You have every intention to squeeze in that run before work. But then the alarm buzzes, you crack one eye open and turn off that familiar chime.

As for that run? You’ll get it in later…or will you? Sure, we’d all love to knock out our workouts first thing, but not all of us are that motivated in the mornings.

We asked regular pre-dawn runner Dorothy Beal, a 26-time marathoner and author of the popular blog Mile Posts to fill us in on her tips for logging miles in the morning.

AM-runLay it Out

Before you go to bed, prep everything you’ll need for your run: From your hat to your shoes to your watch, lay it out on your bedroom floor so everything’s ready to go as soon as you step out of bed.

“It’s hard enough getting up early,” says Beal. “Fumbling around in the dark trying to find what you need wastes time and makes you more likely to skip your run.”

Stop Snoozing

You may want just five more minutes to sleep, but avoid the temptation to smack that snooze button.

“Hitting snooze means you are more likely to oversleep, leaving less time for your run,” says Beal. “Or you may accidentally turn off your alarm and miss your run all together. Besides, once your alarm has gone off, the time you sleep in between each snooze isn’t fully restful.”

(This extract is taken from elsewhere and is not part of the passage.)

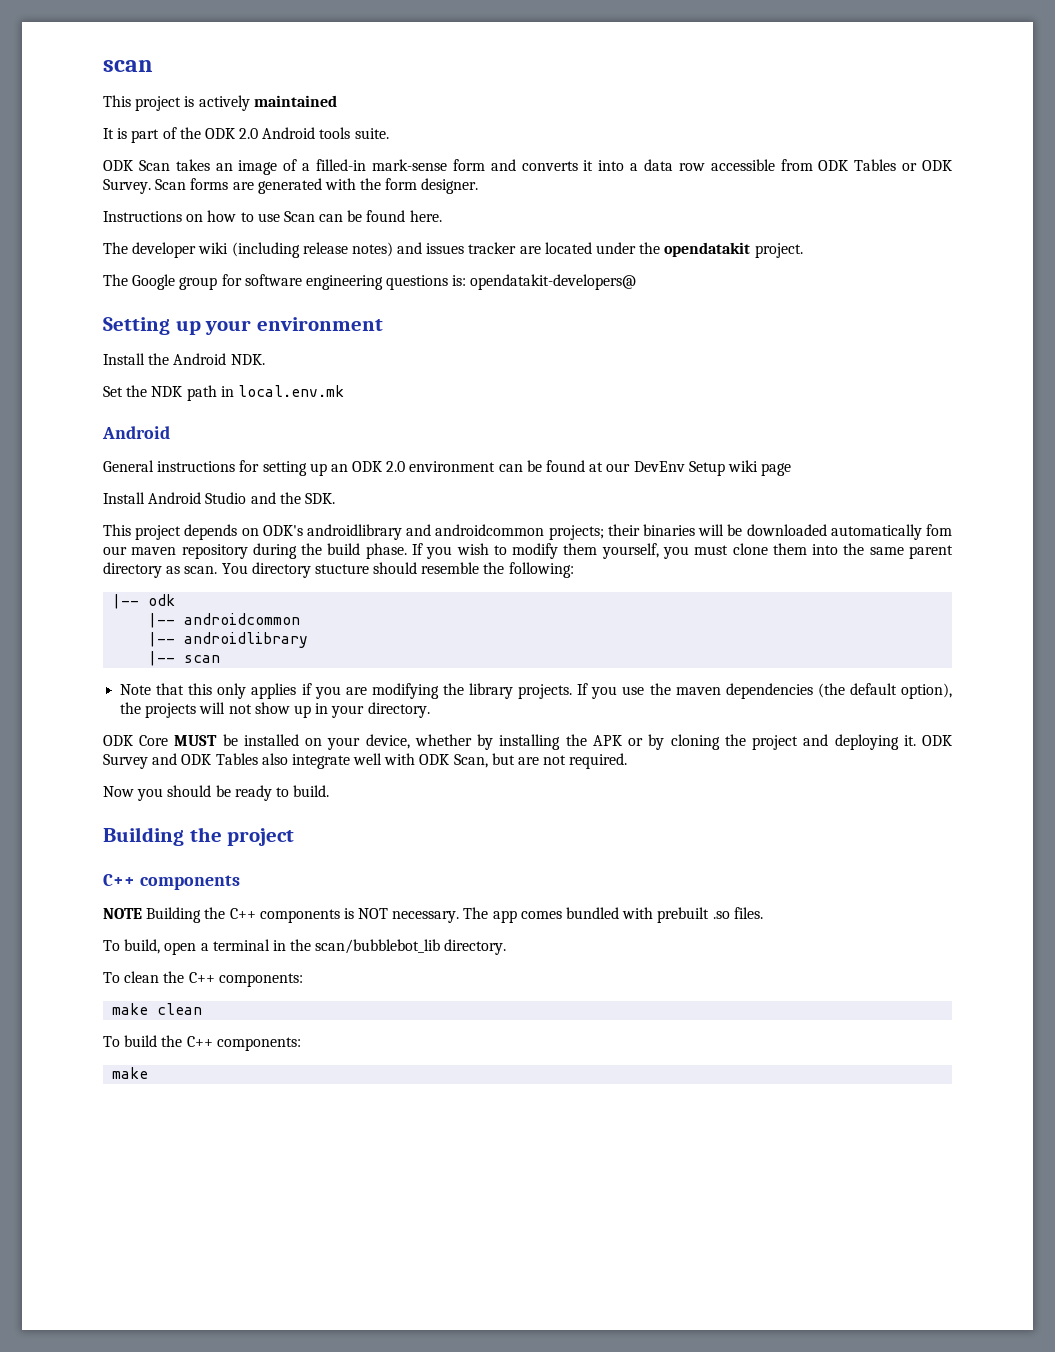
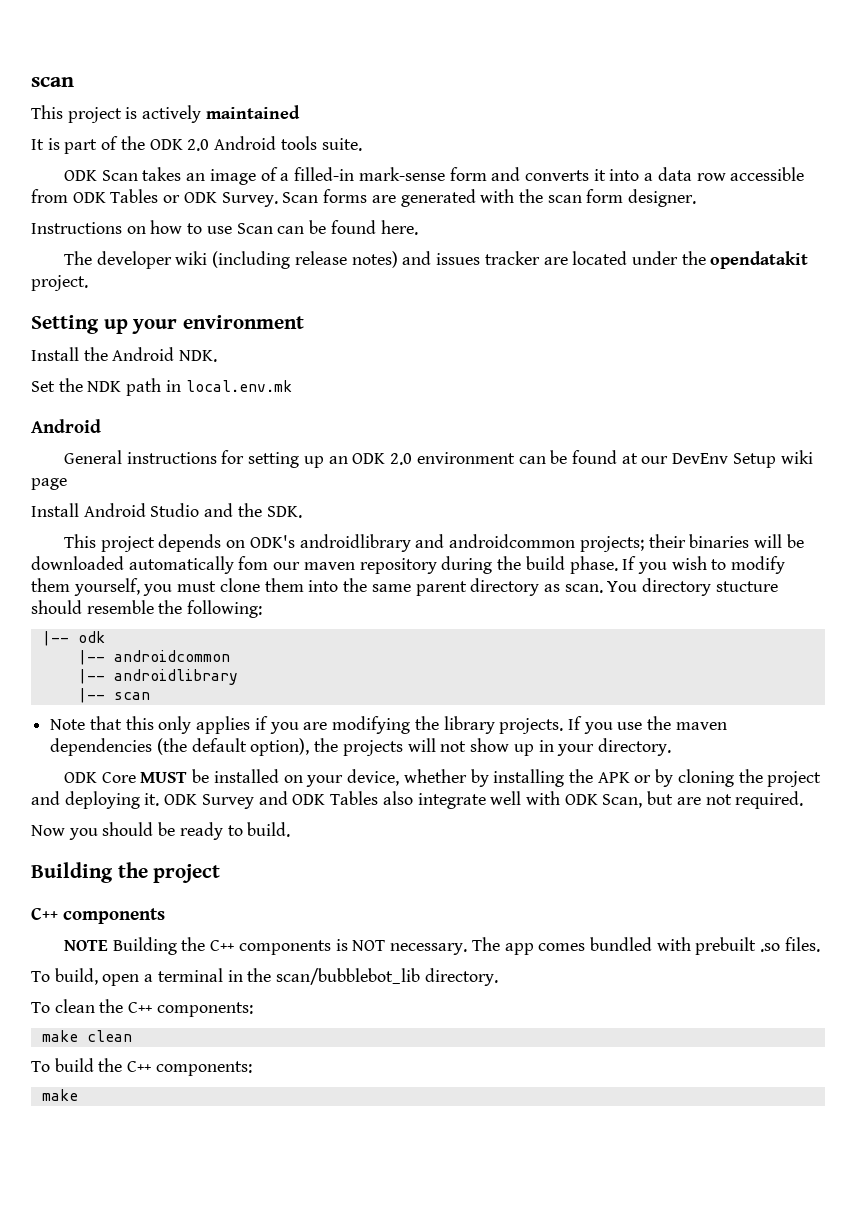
(382, 184) none -> [547,195,582,203] scan
[103,274,637,290] // The Google group for software engineering questions is: opendatakit-developers@ -> (88, 283) none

Her advice for waking up right? Set your alarm for the precise time you need to wake—not too early, not too late. When it goes off, get up.

Shift your Mindset

Morning runs—or any runs for that matter—shouldn’t be a burden. So instead of lamenting about your pre-dawn date with the pavement, meet it with a positive perspective.

“Don’t think about how you have to run first thing in the morning,” says Beal. “It’s more that you get to run. Get rid of the negative thoughts. As silly as it seems, tell yourself, ‘Wow, this is going to be great. I love getting up while most people are sleeping!’ Your mind will believe it.”

Get Your Zzz’s

It may seem like a given, but getting up early is exponentially easier if you get a solid night’s sleep. Shift your schedule so that you’re still getting plenty of sleep despite your morning plans.

 

“Whatever time you want to get up, count 7 to 8 hours back and attempt to go to sleep at that time every night,” suggests Beal. “I’m in bed most nights by 9 p.m. It makes getting up at 4:15 that much easier because I am still getting a full night’s sleep.”

Embrace the Morning

There’s something pretty magical about the stillness and quiet that an early-morning run offers. So once you’re out there, soak it up.

“I love seeing the stars and listening to the sounds of the birds chirping,” says Beal. “There’s a huge sense of satisfaction when I return home and have finished more miles than most people run before most of the rest of the world is even up.”

Buddy Up

Don’t go it alone: By planning to meet up with one of your running buddies or even a group, you’ll be much less likely to bail.

“I didn’t believe I could become a pre-dawn runner. It all seemed too dark, too cold, too early, too scary,” says Beal. “Then I had a friend who drove to my house a couple of times a week for a month who helped me establish my early morning running habit. Plus, the miles pass faster if you have someone to talk to.”

Track Your Runs

Stay motivated to run early by logging your efforts.

“Buy yourself a cheap wall calendar and mark off the days that you wake up to run. The more you see the on the calendar the more you’ll want to do it,” says Beal.

Above all? Stick with it so that morning runs become routine, like brushing your teeth. Says Beal, “Make it something you do right when you get up and there is no option not to do it.”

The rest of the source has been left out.